При жиз­ни Ни­ко­лай Бра­ун имел ре­пу­та­цию бла­го­по­луч­но­го офи­ци­аль­но­го по­эта. Не слу­чай­но власть до­ве­ря­ла ему на­пи­са­ние тек­с­тов для ме­мо­ри­а­лов. Он, в ча­ст­но­с­ти, со­чи­нил бес­смерт­ные стро­ки для брат­ских мо­гил Се­ра­фи­мов­ско­го клад­би­ща






Николай БРАУН
Николай БРАУН

При жизни Николай Браун имел репутацию благополучного официального поэта. Не случайно власть доверяла ему написание текстов для мемориалов. Он, в частности, сочинил бессмертные строки для братских могил Серафимовского кладбища: «Здесь мёртвые спокойны за живых». И мало кто знал о пережитых поэтом личных трагедиях.


Во-первых, очень долго исследователи не знали точную дату рождения Николая Леопольдовича Брауна. По одним источникам, он появился на свет 16 (по новому стилю 28) ноября 1900 года, по другим – 2 (по новому стилю 15) января 1902 года в селе Парахино Тульской губернии. Верной оказалась первая версия.


Второй вопрос связан с происхождением Браунов. Судя по всему, предки поэта жили в австрийской Богемии. В России первым из Браунов пустил корни капельмейстер Христофор Браун. Его внук – Леопольд стал сельским учителем. А правнук получил известность как поэт.


Вообще поэзией Николай Браун стал грезить ещё в детстве. Из-за своего увлечения он даже не захотел после окончания Орловской гимназии оставаться на малой родине. Но тут началась гражданская война. Позднее сын поэта рассказывал: «В 19-м году, когда Деникин стал отступать к Югу, у Николая Леопольдовича был выбор: либо взять в руки оружие и идти с Деникиным, либо как неизбежное принять перемены в стране. Дедушка с бабушкой Леопольд Викентьевич и Ефросинья Ивановна (они оба были православными, как и мой отец) раздали близким людям имущество и вместе с детьми подались в Питер, где мой двоюродный дед профессор Павел Викентьевич Браун до революции владел домом на Шамшеве, 17… Дед скончался в 19-м году, вскоре после приезда Николая Леопольдовича. В том же году дом был реквизирован. И Брауны поселились в коттедже в Новой Деревне».


Чтобы не умереть от голода, выпускник Орловской гимназии вынужден был в Петрограде работать то грузчиком, то санитаром, то пожарным. Кстати, дольше всего он смог продержаться лишь в театре при знаменитой «Вилле Родэ», где ему позволили сыграть почти двадцать ролей.
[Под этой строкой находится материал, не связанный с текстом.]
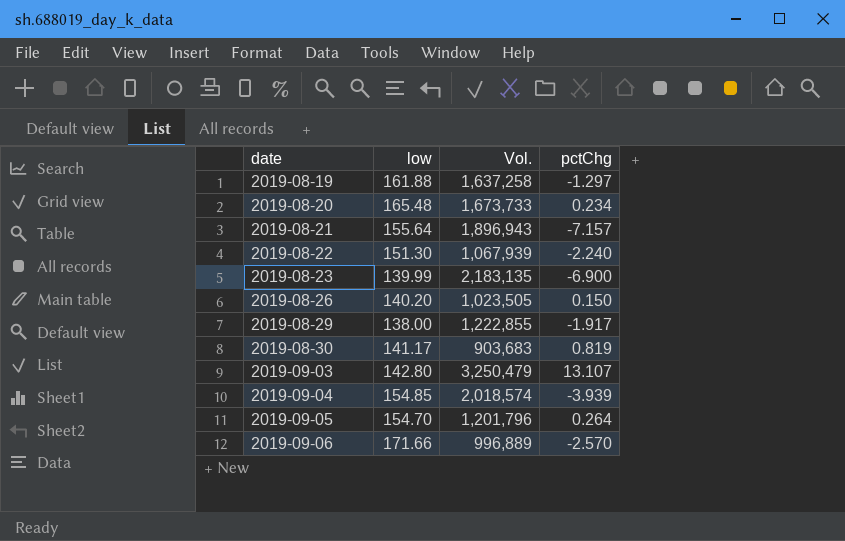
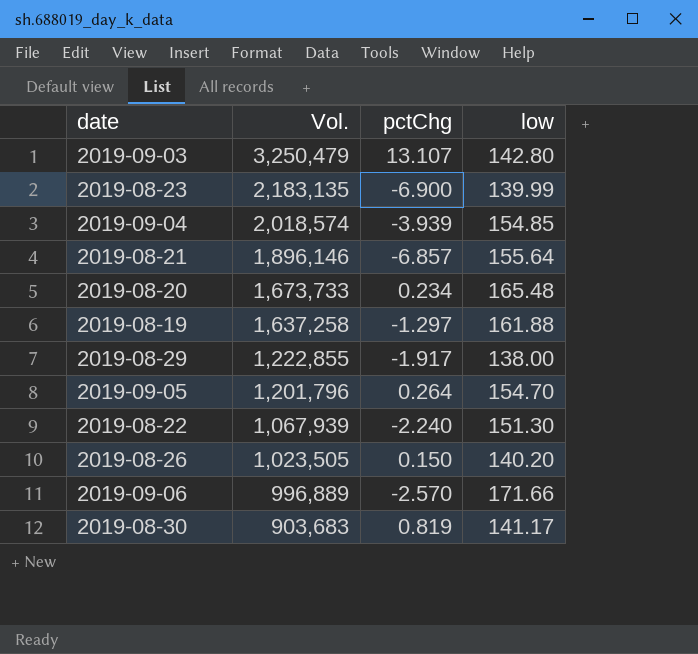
row order: date ascending -> Vol. descending
column low | position: 2 -> 4
2019-08-21 | Vol.: 1,896,943 -> 1,896,146
2019-08-21 | pctChg: -7.157 -> -6.857

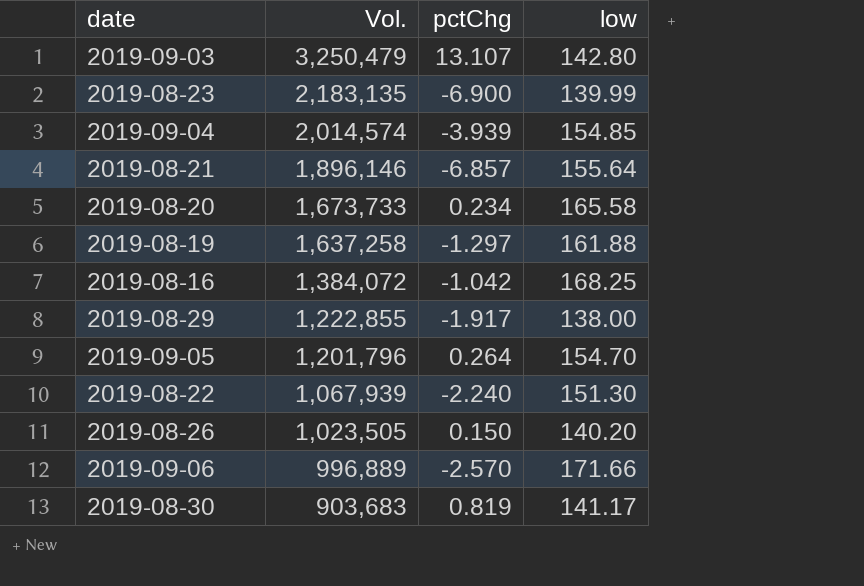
2019-09-04 | Vol.: 2,018,574 -> 2,014,574
2019-08-20 | low: 165.48 -> 165.58
row 2019-08-16: none -> 1,384,072 | -1.042 | 168.25

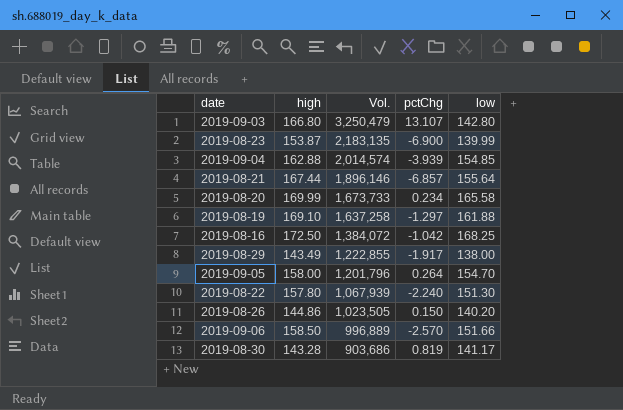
column high | position: none -> 2
2019-09-06 | low: 171.66 -> 151.66
2019-08-30 | Vol.: 903,683 -> 903,686

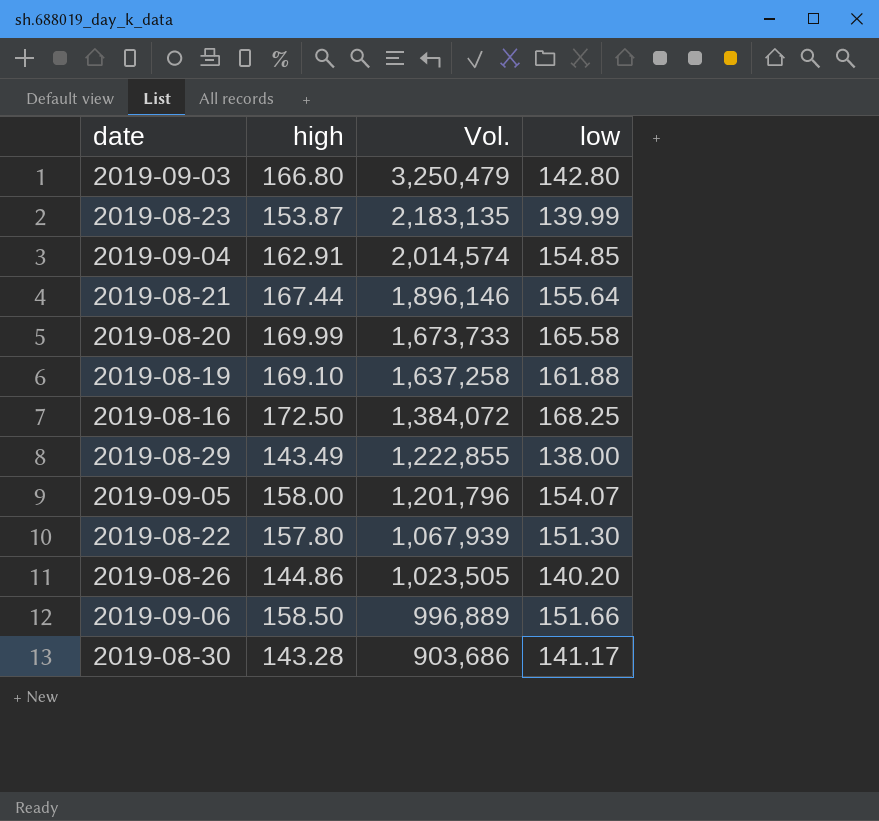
column pctChg | position: 4 -> none
2019-09-04 | high: 162.88 -> 162.91
2019-09-05 | low: 154.70 -> 154.07

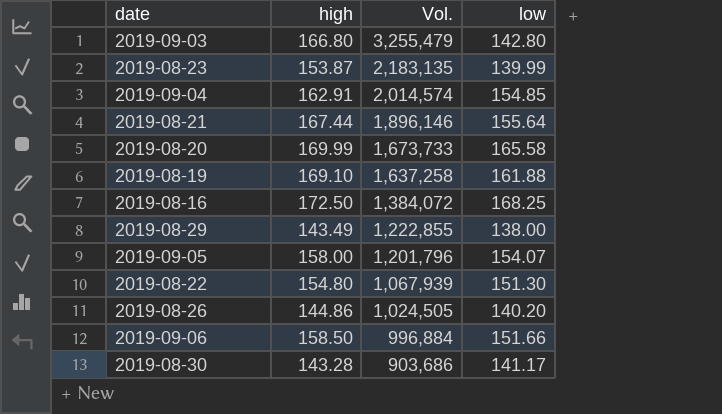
2019-09-03 | Vol.: 3,250,479 -> 3,255,479
2019-08-22 | high: 157.80 -> 154.80
2019-08-26 | Vol.: 1,023,505 -> 1,024,505
2019-09-06 | Vol.: 996,889 -> 996,884

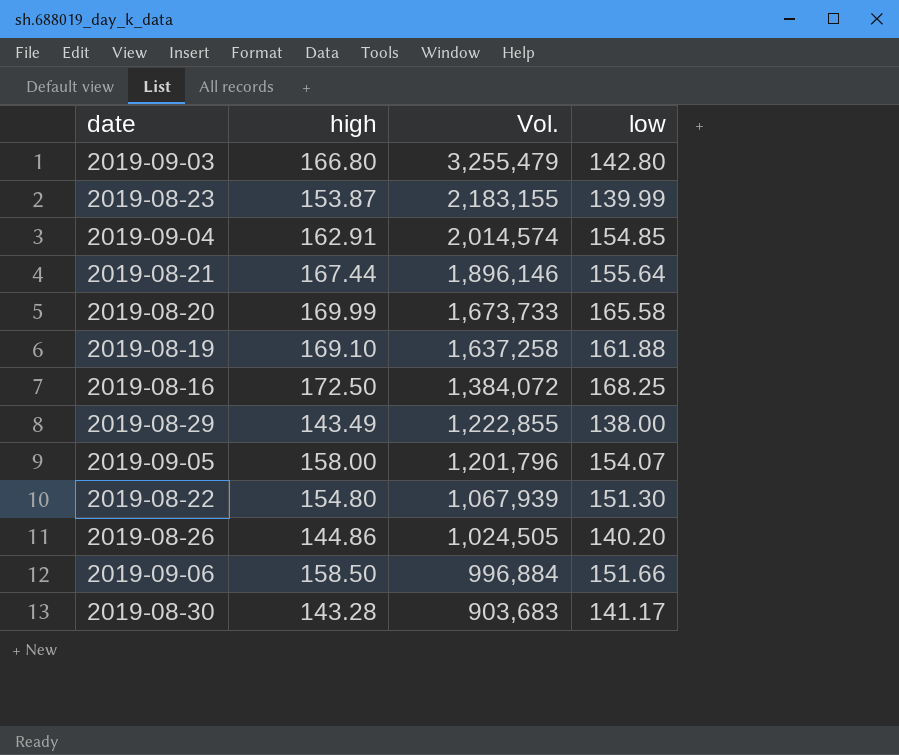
2019-08-23 | Vol.: 2,183,135 -> 2,183,155
2019-08-30 | Vol.: 903,686 -> 903,683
Вскоре Браун поступил в педагогический институт. Он по-прежнему мечтал стать поэтом. В Петрограде, наверное, не было ни одного литературного кружка, куда бы его не заносило со своими стихами. Однажды у Брауна хватило смелости заявиться даже в группу, с которой занимался Николай Гумилёв. Однако Гумилёв к его опытам отнёсся прохладно.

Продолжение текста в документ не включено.